A great way to learn more about anything (any function) is to remember that everything is a function! That general mantra helps, but in specific cases like operators, it helps to remember this little trick:

:t (.)
(.) :: (b -> c) -> (a -> b) -> a -> c

and

:t ($)
($) :: (a -> b) -> a -> b

Just remember to use :t liberally, and wrap your operators in ()!

I think a short example of where you would use . and not $ would help clarify things.

double x = x * 2
triple x = x * 3
times6 = double . triple

:i times6
times6 :: Num c => c -> c

Note that times6 is a function that is created from function composition.

Haskell: difference between . (dot) and $ (dollar sign)

What is the difference between the dot (.) and the dollar sign ($)?. As I understand it, they are both syntactic sugar for not needing to use parentheses.

They are not syntactic sugar for not needing to use parentheses - they are functions, - infixed, thus we may call them operators.

(.) is the compose function. So

result = (f . g) x

is the same as building a function that passes the result of its argument passed to g on to f.

h = \x -> f (g x)
result = h x

($) is a right-associative apply function with low binding precedence. So it merely calculates the things to the right of it first.

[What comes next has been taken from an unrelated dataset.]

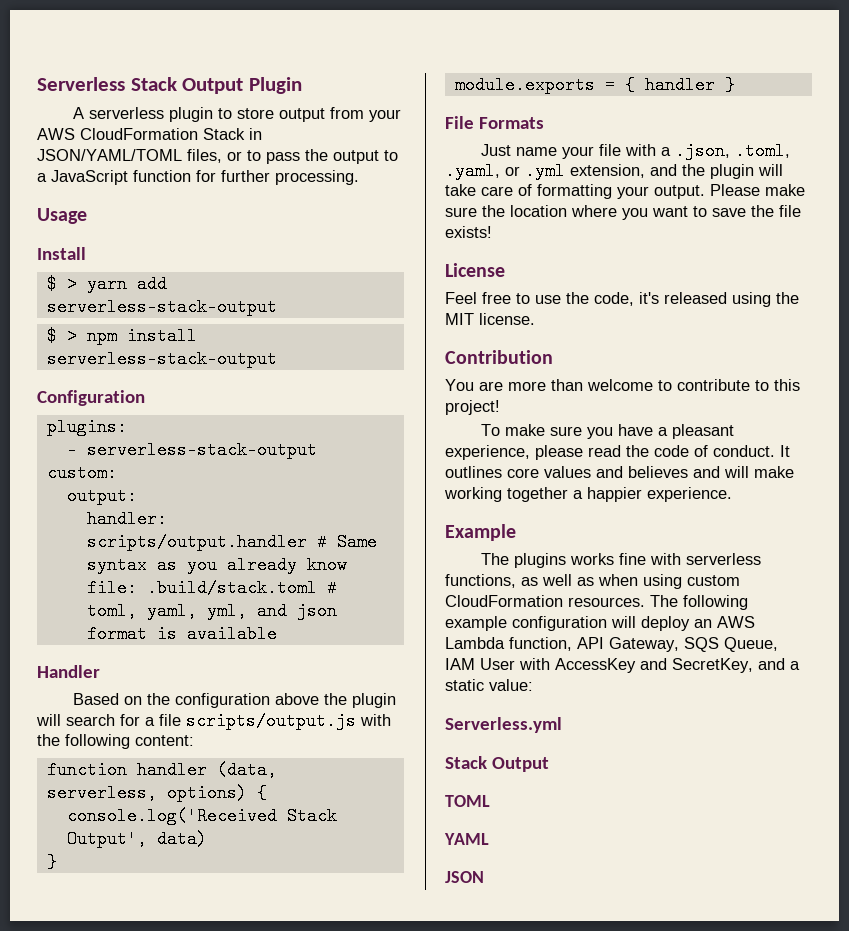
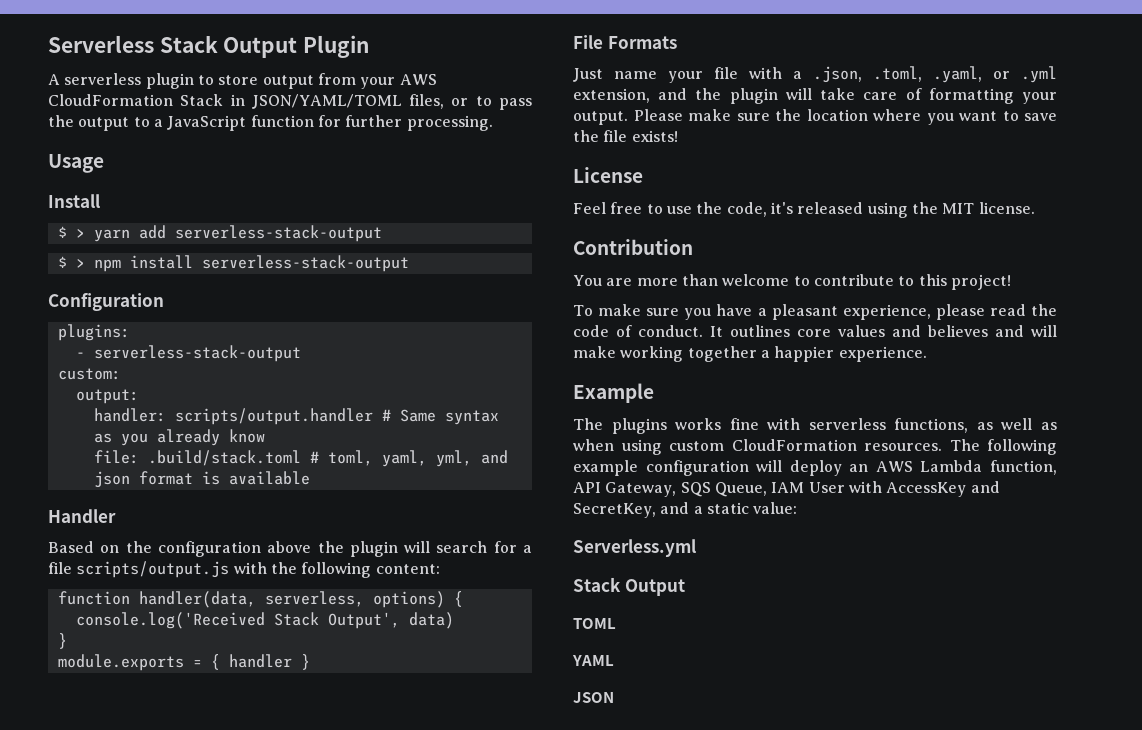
[136,761,277,779] handler (data, -> [138,591,256,608] handler(data,

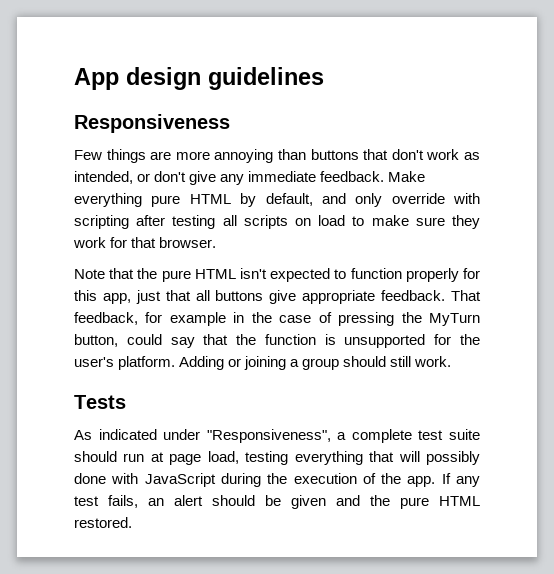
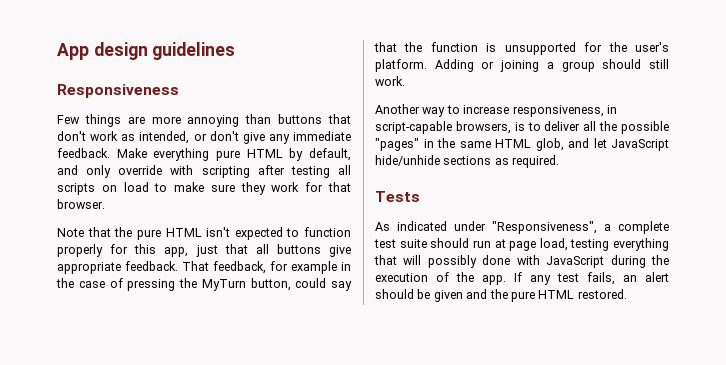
(452, 361) none -> [375,104,617,117] [375,121,669,134] [375,138,669,151] [375,155,560,168] // Another way to increase responsiveness, in script-capable browsers, is to deliver all the possible "pages" in the same HTML glob, and let JavaScript hide/unhide sections as required.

Thus,

result = f $ g x

is the same as this, procedurally (which matters since Haskell is evaluated lazily, it will begin to evaluate f first):

h = f
g_x = g x
result = h g_x

or more concisely:

result = f (g x)

We can see this by reading the source for each function.

Read the Source

Here's the source for (.):

-- | Function composition.
{-# INLINE (.) #-}
-- Make sure it has TWO args only on the left, so that it inlines
-- when applied to two functions, even if there is no final argument
(.)    :: (b -> c) -> (a -> b) -> a -> c
(.) f g = \x -> f (g x)

And here's the source for ($):

-- | Application operator.  This operator is redundant, since ordinary
-- application @(f x)@ means the same as @(f '$' x)@. However, '$' has
-- low, right-associative binding precedence, so it sometimes allows
-- parentheses to be omitted; for example:
--
-- >     f $ g $ h x  =  f (g (h x))
--
-- It is also useful in higher-order situations, such as @'map' ('$' 0) xs@,
-- or @'Data.List.zipWith' ('$') fs xs@.
{-# INLINE ($) #-}
($)                     :: (a -> b) -> a -> b
f $ x                   =  f x

When to use:

Use composition when you do not need to immediately evaluate the function. Maybe you want to pass the function that results from composition to another function.

Use application when you are supplying all arguments for full evaluation.

So for our example, it would be semantically preferable to do

f $ g x

when we have x (or rather, g's arguments), and do:

f . g

when we don't.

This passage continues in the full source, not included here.